36 proc. członków związków zawodowych sektora prywatnego deklaruje chęć głosowania na konserwatystów. Liberałom jest wierne 34 proc. Bardziej zaskakujące są wyniki badania opinii związkowców z sektora publicznego. Tu konserwatystów popiera 34 proc., a NDP i liberałów łącznie 26 proc.

Pięć lat temu, tuż przed wyborami w 2019 roku, partia konserwatywna kierowana przez Andrew Scheera nie była popularna wśród związkowców. Badanie Abacus Data pokazywało, że wśród członków związków zawodowych sektora publicznego na liberałów chce głosować 35 proc. ankietowanych, a na konserwatystów 24 proc. Podobnie kształtowały się nastroje pod koniec sprawowania rządów przez Stephena Harpera.

PONIŻEJ KONTYNUACJA TEKSTU

Warto tu zauważyć, że Poilievre nigdy nie był wielkim przyjacielem związków. W 2012 roku Poilievre jako poseł z tylnej ławy domagał się dowolności członkostwa w związkach. Pisał wówczas w Financial Post, że zmuszanie kogoś do zapisania się do związku jest pogwałceniem praw człowieka. Jeśli liderzy związków chcą finansować różne ideologiczne sprawy, powinni zbierać dobrowolne darowizny, jak wszystkie inne organizacje. Poilievre należał też do najgłośniejszych zwolenników ustawy C-377, która miała zobowiązywać związki zawodowe do publikowania ich rozliczeń finansowych. Gdy Poilievre ogłosił, że będzie kandydował na lidera partii konserwatywnej, władze związków zawodowych odmówiły mu poparcia.

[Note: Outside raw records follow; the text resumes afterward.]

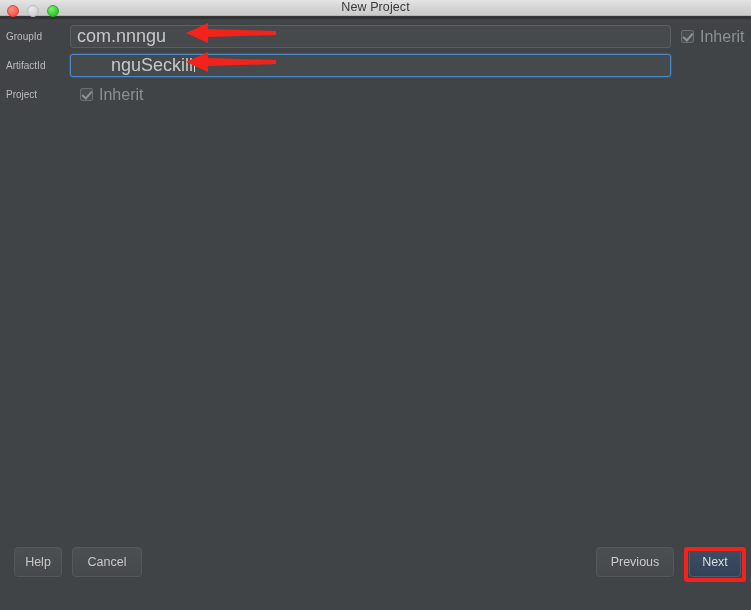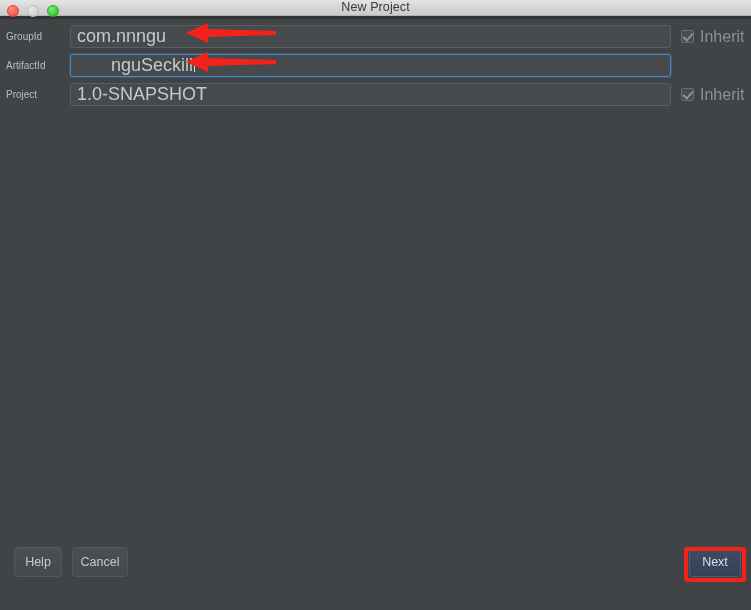--- a/index.html
+++ b/index.html
@@ -192,21 +192,21 @@
     user-select: none;
     cursor: default;
     padding: 14px 10px;
   }
   .btn.default-btn {
     background: linear-gradient(to bottom, #3e4d63 0%, #334256 100%);
     border: 1px solid #4a5c75;
     color: #d8dde4;
   }
   #btn-help     { left: 14px;  bottom: 7px; width: 48px; }
-  #btn-cancel   { left: 72px;  bottom: 7px; width: 56px; }
+  #btn-cancel   { left: 72px;  bottom: 7px; width: 70px; }
   #btn-previous { right: 77px; bottom: 7px; width: 78px; }
   #btn-next     { right: 10px; bottom: 7px; width: 52px; }
 
   #next-highlight {
     position: absolute;
     right: 5px;
     bottom: 2px;
     width: 62px;
     height: 35px;
     border: 4px solid #f3231b;
@@ -246,38 +246,36 @@
     <div class="form-row" id="row-artifactid">
       <div class="form-label">ArtifactId</div>
       <div class="text-field focused">
         <span class="field-value">nguSeckill</span>
           <span class="caret"></span>
       </div>
     </div>
 
     <div class="form-row" id="row-version">
       <div class="form-label">Project</div>
-      <div class="text-field">
-        <span class="field-value">1.0-SNAPSHOT</span>
-      </div>
       <div class="inherit-group">
         <span class="checkbox"></span>
         <span class="inherit-label">Inherit</span>
       </div>
     </div>
 
     <svg class="arrow-annotation" style="left:186px; top:4px;" width="90" height="20" viewBox="0 0 90 20">
       <polygon points="0,10 22,0 22,6 90,8 90,12 22,14 22,20" fill="#f3231b"></polygon>
     </svg>
 
     <svg class="arrow-annotation" style="left:186px; top:33px;" width="90" height="20" viewBox="0 0 90 20">
       <polygon points="0,10 22,0 22,6 90,8 90,12 22,14 22,20" fill="#f3231b"></polygon>
     </svg>
 
     <div id="footer">
       <div class="btn" id="btn-help">Help</div>
       <div class="btn" id="btn-cancel">Cancel</div>
+      <div class="btn" id="btn-previous">Previous</div>
       <div class="btn default-btn" id="btn-next">Next</div>
       <div id="next-highlight"></div>
     </div>
 
   </div>
 </div>
 
 </body></html>

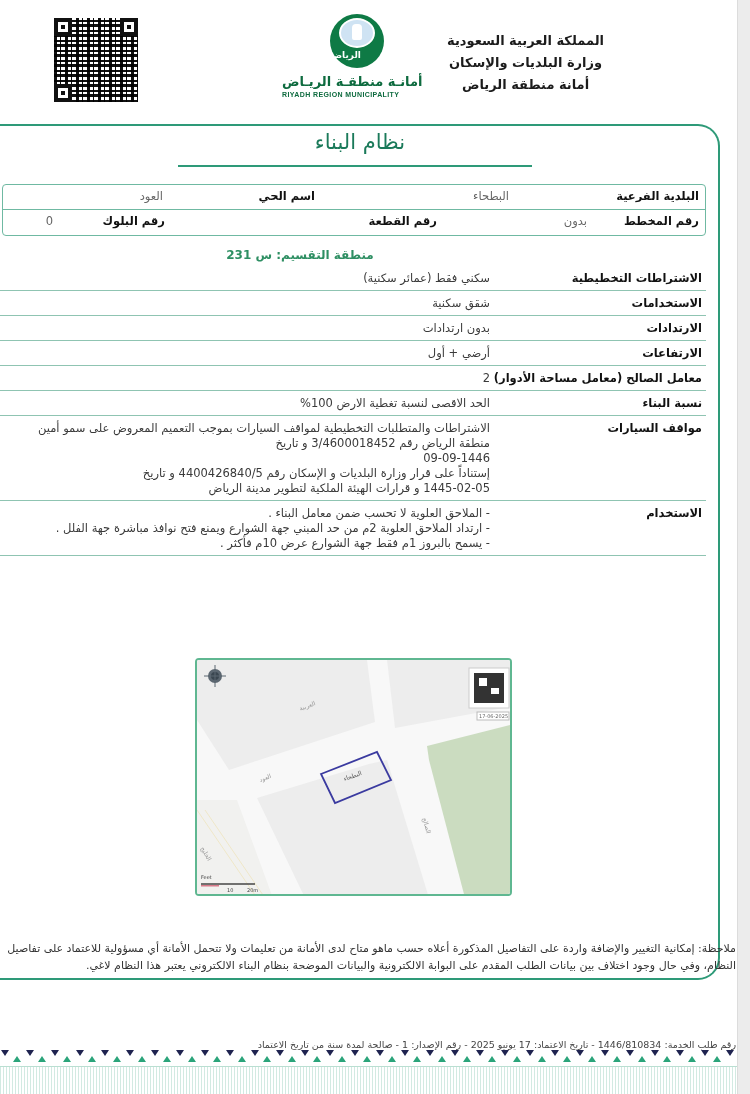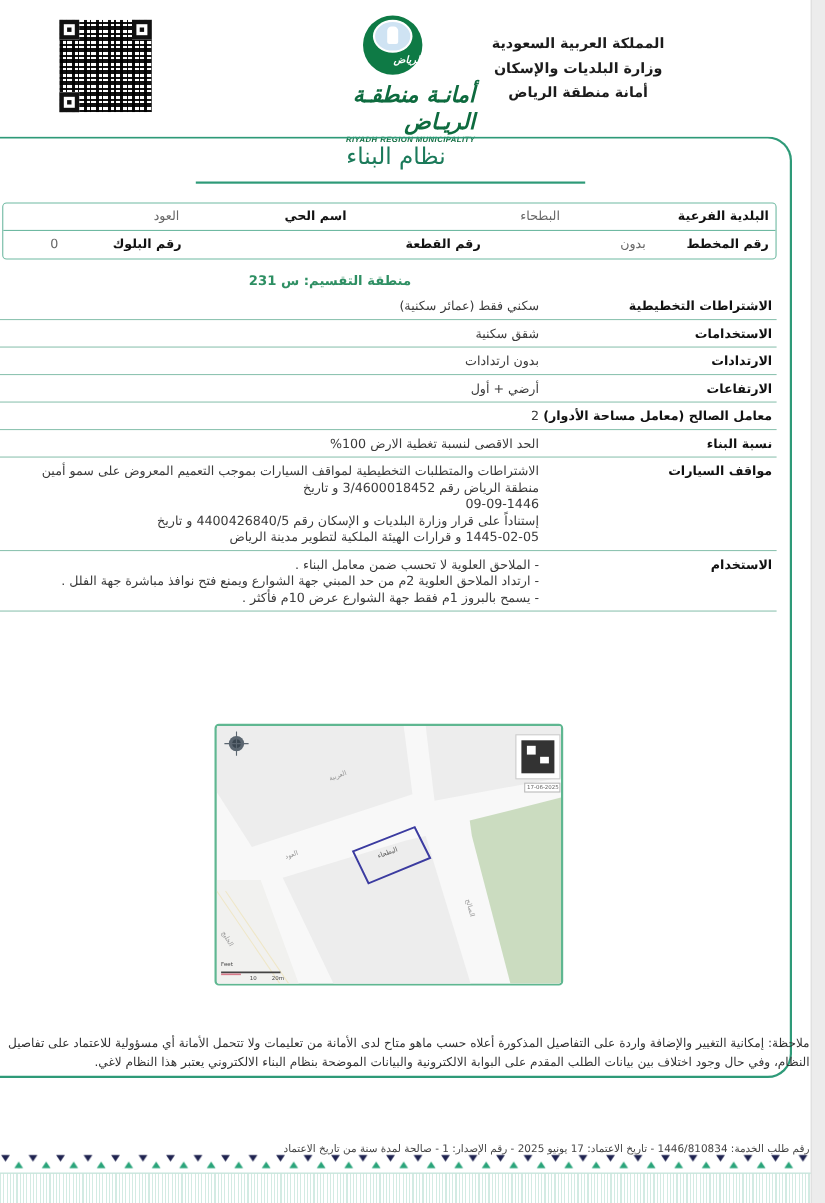--- a/index.html
+++ b/index.html
@@ -3,26 +3,26 @@
   <meta charset="utf-8">
   <style>
     * { box-sizing: border-box; margin: 0; padding: 0; }
     html, body { width: 750px; height: 1094px; overflow: hidden; background: #ffffff; }
     body { font-family: "DejaVu Sans", sans-serif; color: #222; position: relative; }
     .right-strip { position: absolute; left: 737px; top: 0; width: 13px; height: 1094px; background: #ececec; border-left: 1px solid #dcdcdc; }
 
     
     .header { position: absolute; left: 0; top: 0; width: 662px; height: 122px; }
     .ministry { position: absolute; right: 58px; top: 30px; text-align: center; direction: rtl; font-size: 13px; font-weight: bold; line-height: 22px; color: #1c1c1c; }
-    .logo { position: absolute; left: 282px; top: 14px; width: 150px; height: 100px; text-align: right; font-style: italic; }
+    .logo { position: absolute; left: 282px; top: 14px; width: 150px; height: 100px; text-align: left; }
     .logo-emblem { width: 54px; height: 54px; margin: 0 auto; border-radius: 50%; background: #0e7a45; position: relative; }
     .logo-emblem .inner { position: absolute; left: 9px; top: 4px; width: 36px; height: 30px; border-radius: 50%; background: #cfe3f3; border: 2px solid #ffffff; }
     .logo-emblem .palm { position: absolute; left: 22px; top: 10px; width: 10px; height: 16px; background: #ffffff; border-radius: 4px 4px 2px 2px; }
     .logo-emblem .word { position: absolute; left: 0; right: 0; top: 36px; font-size: 9px; color: #ffffff; font-weight: bold; direction: rtl; }
-    .logo-ar { margin-top: 6px; direction: rtl; font-size: 20px; font-weight: bold; color: #0e6b3f; }
+    .logo-ar { margin-top: 6px; direction: rtl; font-size: 13px; font-weight: bold; color: #0e6b3f; }
     .logo-en { font-size: 7px; font-weight: bold; color: #0e6b3f; letter-spacing: 0.4px; font-family: "Liberation Sans", sans-serif; margin-top: 2px; }
     .qr { position: absolute; left: 52px; top: 16px; width: 88px; height: 88px; background:
       repeating-linear-gradient(90deg, #111 0 3px, #fff 3px 6px, #111 6px 7px, #fff 7px 11px),
       repeating-linear-gradient(0deg, #111 0 2px, #fff 2px 5px, #111 5px 8px, #fff 8px 10px);
       background-blend-mode: multiply; border: 2px solid #fff; }
     .qr .finder { position: absolute; width: 18px; height: 18px; border: 4px solid #111; background: #fff; }
     .qr .finder::after { content: ""; position: absolute; left: 3px; top: 3px; width: 4px; height: 4px; background: #111; }
 
     
     .card { position: absolute; left: -12px; top: 124px; width: 732px; height: 856px; border: 2px solid #2e9a78; border-radius: 0 22px 22px 0; border-left: none; }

Teraz jednak okazje się, że partie konserwatywne są coraz lepiej odbierane przez klasę pracującą. W 2022 roku poparcie związków zawodowych sektora prywatnego zyskał Doug Ford. Część z nich po raz pierwszy poparła kandydata konserwatywnego. Związki zwracały uwagę na poparcie konserwatystów dla kształcenia zawodowego i podnoszenie standardów bezpieczeństwa w miejscu pracy.